Auf dem Sparkonto gibt es kaum noch Zinsen und die Anleger wissen nicht wo hin mit ihrem Geld. Statt das Geld bei Nullzinsen oder gar Negativzinsen auf dem Konto versauern zu lassen ist das Gebot der Stunde, lieber in solide Unternehmen zu investieren mit steigenden Umsätze, Gewinnen und vor allem Dividenden. Johnson&Johnson, IBM, Coca-Cola, McDonalds oder Walt Disney sind hier allererste Wahl für einen dividendenorientierten Anleger: Diese Unternehmen zahlen zuverlässig und werden auch in fünfzig Jahren noch bestehen, denn Hautcreme, Limonade, Burger und Zeichentrickfilme werden auch in Zukunft nachgefragt.

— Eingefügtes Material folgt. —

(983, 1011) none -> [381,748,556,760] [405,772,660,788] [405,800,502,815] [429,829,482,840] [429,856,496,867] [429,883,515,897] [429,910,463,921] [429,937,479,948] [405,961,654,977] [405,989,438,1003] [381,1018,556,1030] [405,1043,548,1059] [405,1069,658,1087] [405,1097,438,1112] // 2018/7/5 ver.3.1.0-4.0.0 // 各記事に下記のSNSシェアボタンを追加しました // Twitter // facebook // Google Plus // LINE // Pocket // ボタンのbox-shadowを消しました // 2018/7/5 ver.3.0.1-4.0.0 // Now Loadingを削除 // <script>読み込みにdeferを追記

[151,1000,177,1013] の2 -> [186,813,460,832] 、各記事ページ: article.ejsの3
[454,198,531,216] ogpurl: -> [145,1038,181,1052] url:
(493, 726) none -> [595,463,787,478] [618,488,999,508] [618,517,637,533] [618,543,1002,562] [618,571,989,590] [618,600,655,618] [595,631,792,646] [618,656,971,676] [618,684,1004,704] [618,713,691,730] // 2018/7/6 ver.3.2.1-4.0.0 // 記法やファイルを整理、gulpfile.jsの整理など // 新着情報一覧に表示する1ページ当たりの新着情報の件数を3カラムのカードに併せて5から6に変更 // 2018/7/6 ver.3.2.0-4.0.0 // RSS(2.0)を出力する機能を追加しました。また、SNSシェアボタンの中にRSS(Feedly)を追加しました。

Einmal kaufen und nie mehr drüber nachdenken, buy-and-hold, da kann auf lange Sicht nichts schieflaufen, selbst wenn viele dieser Unternehmen schon ganz gut gelaufen sind und vergleichsweise hohe Bewertungen haben.

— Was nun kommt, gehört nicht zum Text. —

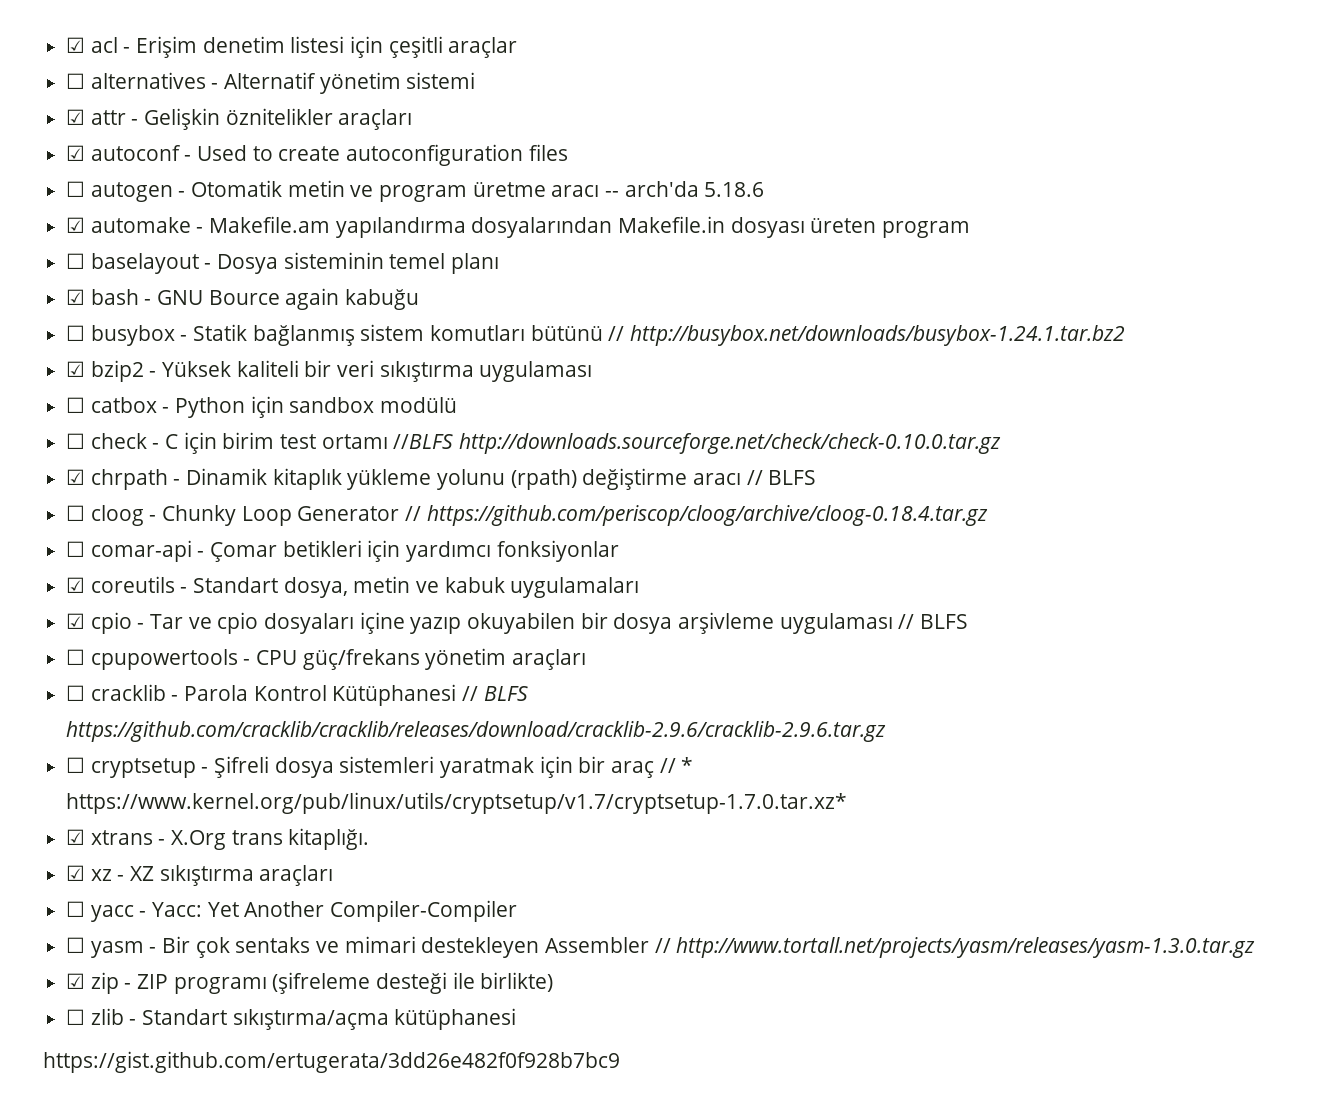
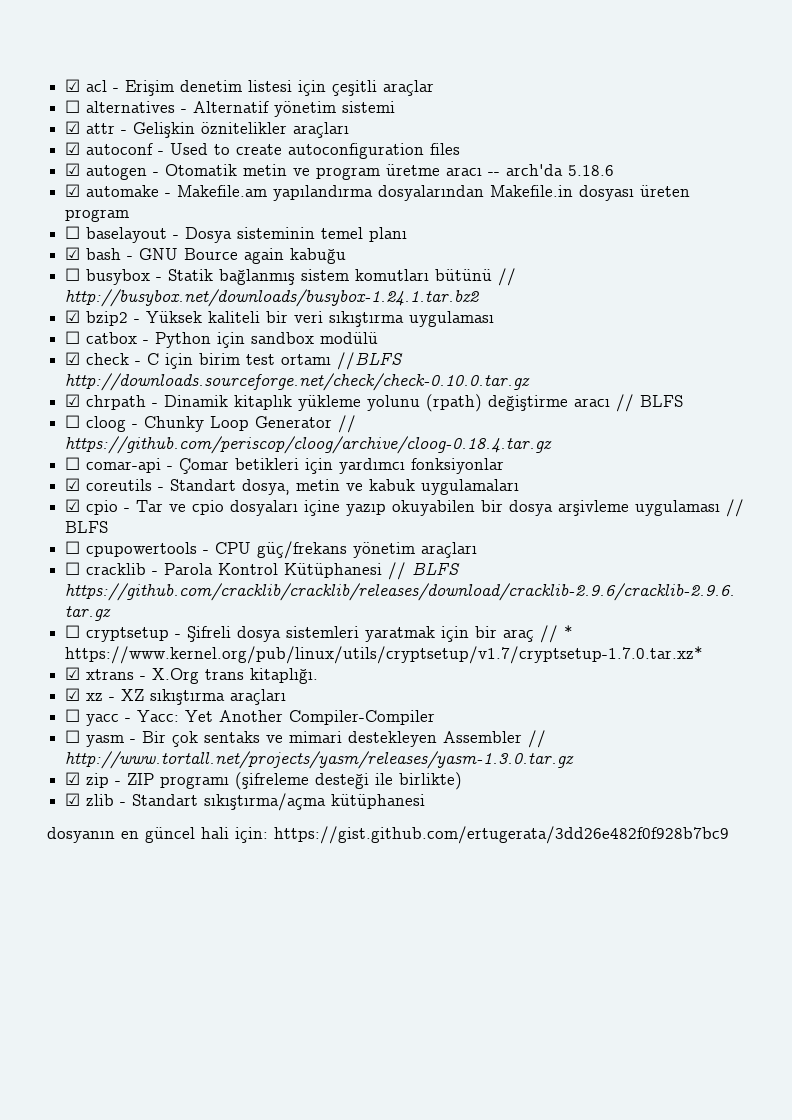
[66,181,86,197] ☐ -> [65,163,81,176] ☑
[66,433,86,449] ☐ -> [65,352,81,365] ☑
[66,1009,86,1025] ☐ -> [65,793,81,806] ☑
(517, 1019) none -> [47,827,268,843] dosyanın en güncel hali için:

Wer ein wenig in Finanzblogs liest, wird diese Argumentation schon zuhauf gelesen haben. Da werden „always buy“ Aktien wie Johnson&Johnson empfohlen, die man gedankenlos immer kaufen kann, und „high-quality companies“ wie McDonalds ausgerufen, mit denen man quasi nie etwas falsch macht.

Back to the Future

Wenn man ein paar Jahrzehnte zurückblickt stellt man fest, dass das kein wirklich neuer Trend ist. Eine sehr ähnliche Entwicklung gab es schon in den 60er Jahren des letzten Jahrhunderts: Die Geschichte der „Nifty-Fifty“ liest sich wie eine Blaupause für den aktuellen Dividenden-Hype, selbst die im Fokus stehenden Unternehmen sind fast unverändert.